PCA works by transforming the axes of a dataset. For example, the original axes of a dataset might fall along X, Y, and Z; after PCA transformation, the first axis will be a linear combination of all three variables (such as X+2Y-3Z), the second axis will be orthogonal (at a right angle) to the first axis but also a linear combination of all three variables, and so on.

New variables are created as linear combinations of the original variables. Optimal linear combinations are discovered using the eigenvectors and eigenvalues of the original data. Singular value decomposition, a technique from linear algebra, may be used to divide the original dataset into three matrices containing the eigenvalues, eigenvectors, and transformed data points of the original matrix. The eigenvectors are the transformed linear combinations, the eigenvalues describe the explained variance (informative significance) of the eigenvectors, with the highest eigenvalues being the most significant. After determining the optimal linear combinations, insignificant factors may be discarded, and the complexity of the problem is significantly reduced.

When might PCA be useful? Variables within a dataset may lie along arbitrary axes that are not necessarily convenient for modeling, depending on how the data is collected. In many cases, more accurate models can be achieved when the choice of axes is optimized. Furthermore, some variables (or transformed axes) may be removed from consideration if they do not add a meaningful amount of information to the problem. Or PCA might be used as a data exploration technique, as it helps determine which factors typically contain the same information.

The scikit-learn library may be used to perform PCA on the abalone dataset from the previous blog post. First, a model will be built with 10 principal components, the same as the number of variables.

In [50]:

#Import PCA module
from sklearn.decomposition import PCA

In [51]:

#Create new dataset with 'Rings' and 'Sex' attributes removed
dataset = data.drop(['Rings','Sex','Female'],axis=1)

In [52]:

#Fitting the PCA model to the dataset
pca_model = PCA(n_components=9)
pca_model.fit(dataset)

Out[52]:

PCA(copy=True, iterated_power='auto', n_components=9, random_state=None,
  svd_solver='auto', tol=0.0, whiten=False)

In [53]:

#Plot the explained variance
plt.plot(range(1,10),pca_model.explained_variance_ratio_)
plt.xlabel('Principal Component')
plt.ylabel('Percentage Explained Variance')
plt.show()

According to the figure above, the majority of the variance within the model can be explained using only the first four principal components. Since we know that most of these variables are highly correlated, a good assumption is that PCs 5 through 9 contain mostly noise and can be removed from consideration.

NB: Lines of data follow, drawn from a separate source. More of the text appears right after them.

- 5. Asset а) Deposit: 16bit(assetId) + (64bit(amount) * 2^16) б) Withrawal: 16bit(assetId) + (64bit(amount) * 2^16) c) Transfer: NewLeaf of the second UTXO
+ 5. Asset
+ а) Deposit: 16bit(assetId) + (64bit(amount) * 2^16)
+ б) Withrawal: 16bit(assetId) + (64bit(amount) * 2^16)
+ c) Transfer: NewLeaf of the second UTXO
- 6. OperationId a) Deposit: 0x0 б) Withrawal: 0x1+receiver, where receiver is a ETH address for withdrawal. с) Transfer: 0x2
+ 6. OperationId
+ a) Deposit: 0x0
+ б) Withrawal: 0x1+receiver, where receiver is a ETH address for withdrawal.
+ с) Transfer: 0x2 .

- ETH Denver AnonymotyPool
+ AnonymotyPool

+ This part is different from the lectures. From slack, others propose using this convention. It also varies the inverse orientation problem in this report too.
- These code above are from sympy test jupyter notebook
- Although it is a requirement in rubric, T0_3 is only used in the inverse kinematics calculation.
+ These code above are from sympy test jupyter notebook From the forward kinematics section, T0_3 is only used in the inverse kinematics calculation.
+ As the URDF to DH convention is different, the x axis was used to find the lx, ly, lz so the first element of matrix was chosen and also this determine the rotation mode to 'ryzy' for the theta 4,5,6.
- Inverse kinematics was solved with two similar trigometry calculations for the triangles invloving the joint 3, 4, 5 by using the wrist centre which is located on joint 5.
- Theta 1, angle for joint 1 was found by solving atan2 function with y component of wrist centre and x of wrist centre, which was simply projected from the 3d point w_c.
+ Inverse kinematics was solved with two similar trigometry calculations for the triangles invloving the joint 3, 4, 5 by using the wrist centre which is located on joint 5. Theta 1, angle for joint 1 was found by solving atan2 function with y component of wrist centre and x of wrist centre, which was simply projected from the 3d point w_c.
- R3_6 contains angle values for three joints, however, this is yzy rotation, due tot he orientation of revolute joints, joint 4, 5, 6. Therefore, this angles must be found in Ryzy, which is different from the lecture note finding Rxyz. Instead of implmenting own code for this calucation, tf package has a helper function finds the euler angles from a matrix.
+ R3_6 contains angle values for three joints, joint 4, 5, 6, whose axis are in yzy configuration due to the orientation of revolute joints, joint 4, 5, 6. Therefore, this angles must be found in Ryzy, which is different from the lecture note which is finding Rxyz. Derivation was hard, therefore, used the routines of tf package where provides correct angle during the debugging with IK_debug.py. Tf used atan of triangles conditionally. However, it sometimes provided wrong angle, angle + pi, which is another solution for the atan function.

The following plot will illustrate the coefficients of each principal component as a combination of the original 10 variables.

In [54]:

#Create a dataframe of the PCA components
df = pd.DataFrame(data=pca_model.components_)
df.index = dataset.columns
dfRed = df.loc[:,:3]
dfRed.columns = range(1,5)
dfRed.plot.bar()
plt.ylabel('Coefficient')

Out[54]:

Text(0,0.5,'Coefficient')

Using only the first 4 principal components, which explain the majority of the variance in the dataset, a multiple regression model can be created. The following code will remove the last 6 PCs and create a regression model.

In [55]:

#Remove the last 6 PCs
red_PCA = PCA(n_components=4)
red_PCA.fit(dataset)
rings = data['Rings'].values.reshape(len(data),1)
red_data = np.hstack([red_PCA.transform(dataset),rings])
red_df = pd.DataFrame(red_data,columns=['PC1','PC2','PC3','PC4','Rings'])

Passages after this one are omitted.